In my day job, I evaluate content management systems (enterprise-grade systems, not light-duty blogware), and I get to see and touch a lot of so-called workflow systems. This is the part of the system that (for example) routes documents to people who can approve them (or not) before they're pushed out to a web site.

What I find is that almost all enterprise-grade content management systems have a workflow subsystem of some kind, but it's typically not well implemented. I understand the reason for this. Workflow, like so many things in life, is easy to do, hard to do well. It's hard to make a good workflow system. That's the bottom line.

Still, there are certain things I like to see. (If you're in the market for an enterprise-grade CMS, here's your checklist.)

1. A good visual designer. I like to be able to plop new activities down on a canvas, in arbitrary locations (and give them arbitrary names), and move them around, then draw links between them.

2. There should be a small number of easy-to-understand activity types.

3. I should be able to see what the input and output documents (including flow metadata) are for any given activity in the flow. Ideally, every activity should be capable of taking one or more XML documents in and spitting one or more XML documents out.

4. I should be able to draw arrows backwards from any activity to an upstream activity. In other words, the system shouldn't just support acyclic graphs.

5. Each activity should support the notion of a timeout value.

6. Each activity should support the notion of a retry count.

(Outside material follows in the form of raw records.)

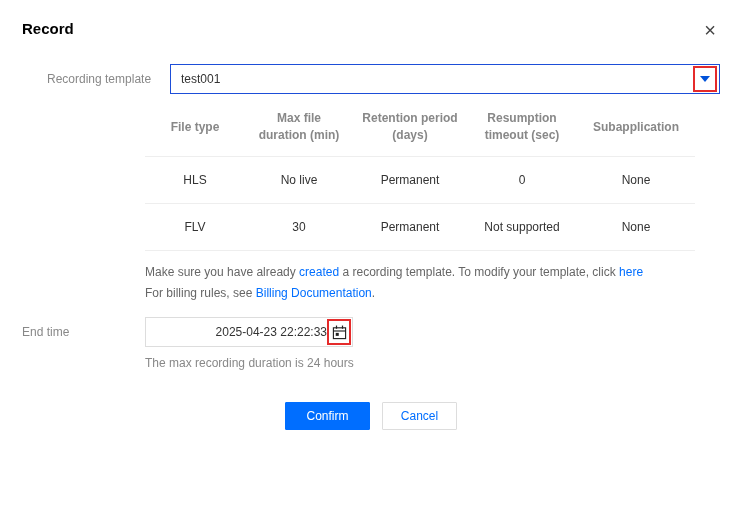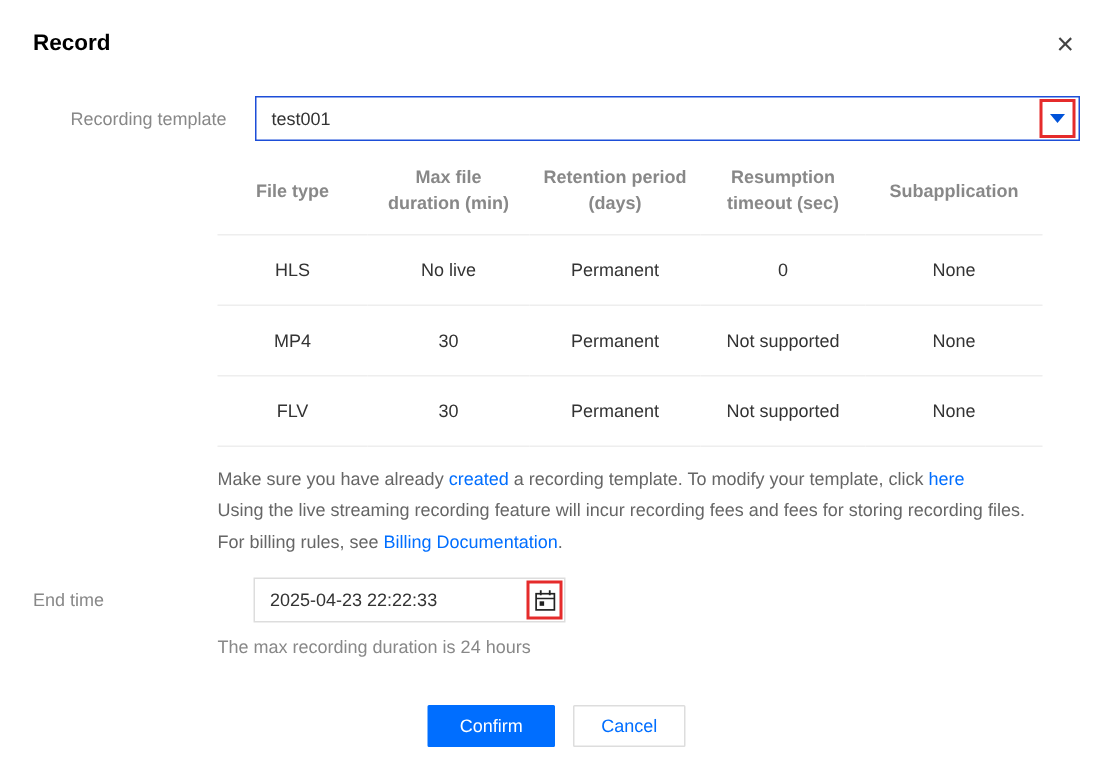--- a/index.html
+++ b/index.html
@@ -136,13 +136,6 @@
           <td>None</td>
         </tr>
         <tr>
-          <td>MP4</td>
-          <td>30</td>
-          <td>Permanent</td>
-          <td>Not supported</td>
-          <td>None</td>
-        </tr>
-        <tr>
           <td>FLV</td>
           <td>30</td>
           <td>Permanent</td>

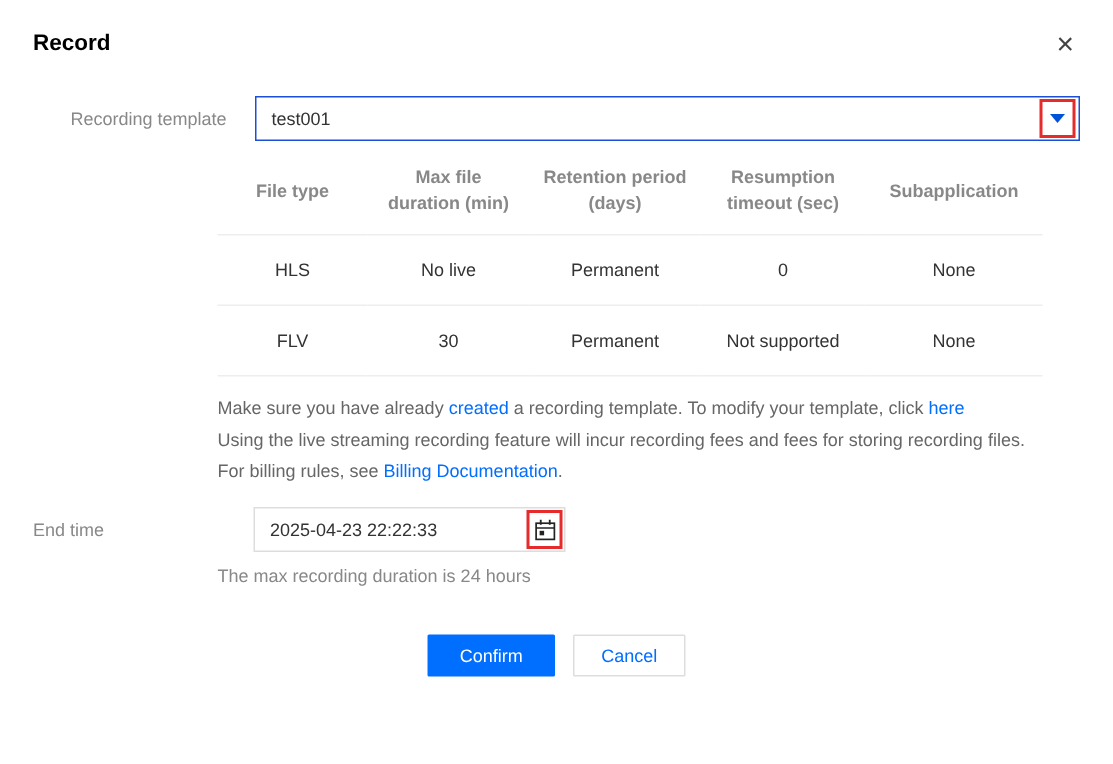--- a/index.html
+++ b/index.html
@@ -148,7 +148,6 @@
 
   <div class="notes">
     <div><span>Make sure you have already </span><span class="link">created</span><span> a recording template. To modify your template, click </span><span class="link">here</span></div>
-    <div>Using the live streaming recording feature will incur recording fees and fees for storing recording files.</div>
     <div><span>For billing rules, see </span><span class="link">Billing Documentation</span><span>.</span></div>
   </div>
 

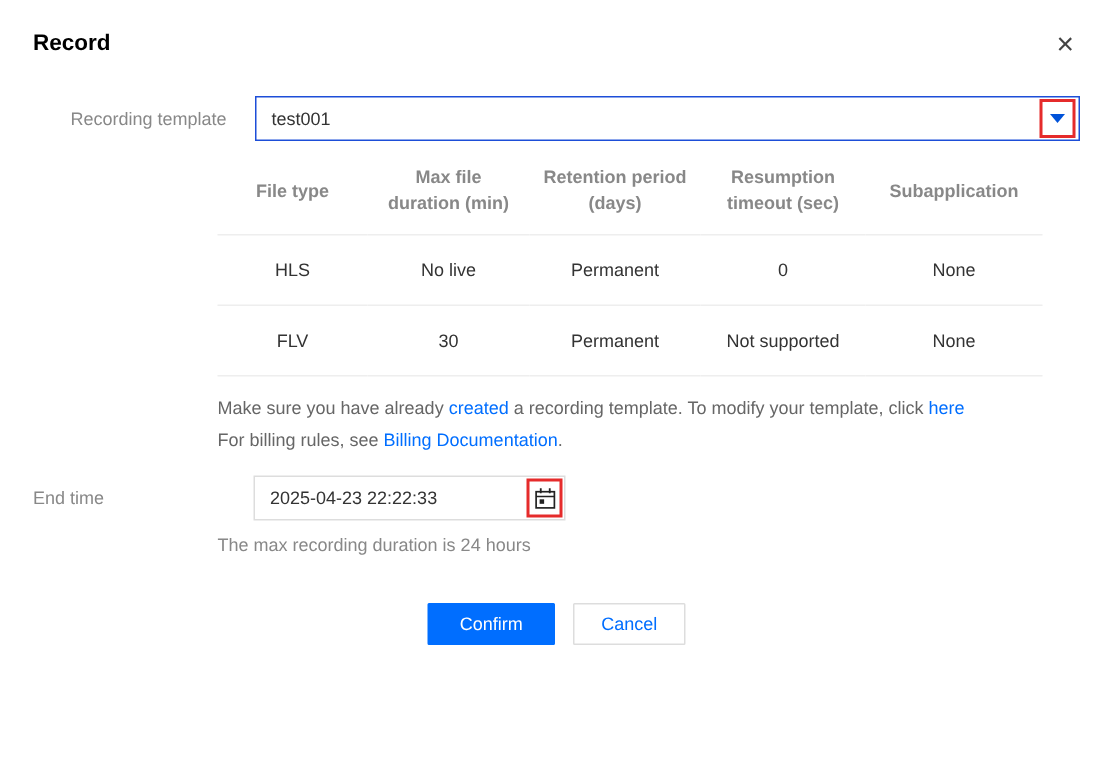--- a/index.html
+++ b/index.html
@@ -66,7 +66,7 @@
   .notes { margin-left: 123px; margin-top: 11px; color: #666; line-height: 21px; font-size: 12px; }
   .link { color: #006eff; cursor: pointer; }
 
-  .row-endtime { margin-top: 13px; gap: 24px; }
+  .row-endtime { margin-top: 13px; }
   .datetime-input {
     width: 208px; height: 30px;
     border: 1px solid #ddd; background: #fff;

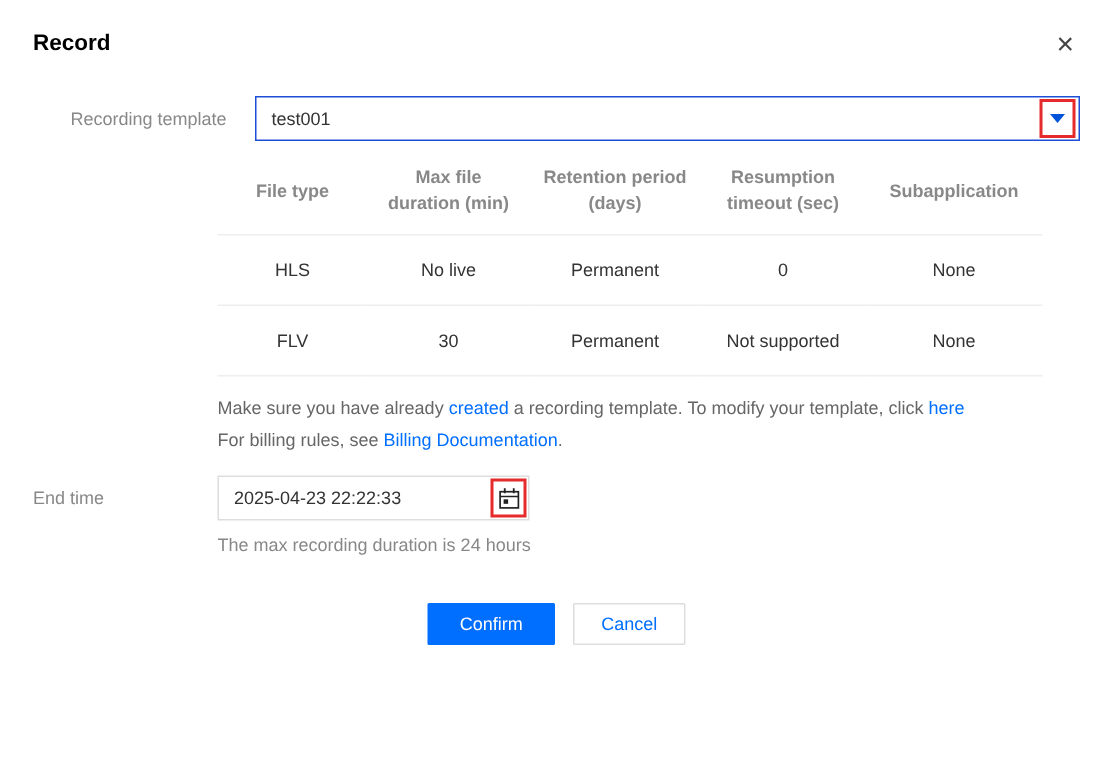--- a/index.html
+++ b/index.html
@@ -71,7 +71,7 @@
     width: 208px; height: 30px;
     border: 1px solid #ddd; background: #fff;
     display: flex; align-items: center;
-    padding-left: 10px; padding-right: 1px;
+    padding-left: 10px; padding-right: 1px; text-align: right;
   }
   .datetime-value { flex: 1; color: #333; }
   .calendar-annotation { width: 24px; height: 26px; cursor: pointer; }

7. Each activity should support the notion of a retry interval.

8. The visual designer should let me (through some kind of easy gesture, whether a mouse click, doubleclick, right-click, etc.) expose an editable property sheet for the activity, where I can inspect and set values like timeout and retry interval.

9. I should be able to specify a logging activity at each step of the flow. The more configurable the logging activity, the better.

10. I should be able to specify a fault handler for any given activity. Including a default fault handler.

11. There should be an easy facility in the GUI for attaching JavaScript logic to any step. (And please don't invent a new scripting language. Use something standard. That means JavaScript.) Ideally, each step in the flow will have event handlers to which I can attach my own scripts. Scripts should have access to any XML that travels with the flow.

12. Ideally (and I know this is a lot to ask), the design-time tool will have an animation capability (for testing workflows) so that I can do certain kinds of QA testing right in the design environment.

The real point of Item 12 is that it should be easy to test a workflow and debug it. Very seldom is this actually the case, even in systems costing $50,000.

In addition to the 12 items above, a system that really "goes the distance" will also have some way to delegate approval tasks.

If all workflow systems supported these features, my job would be easier, and (needless to say) so would the jobs of the people who buy and use these systems. And that's the real point.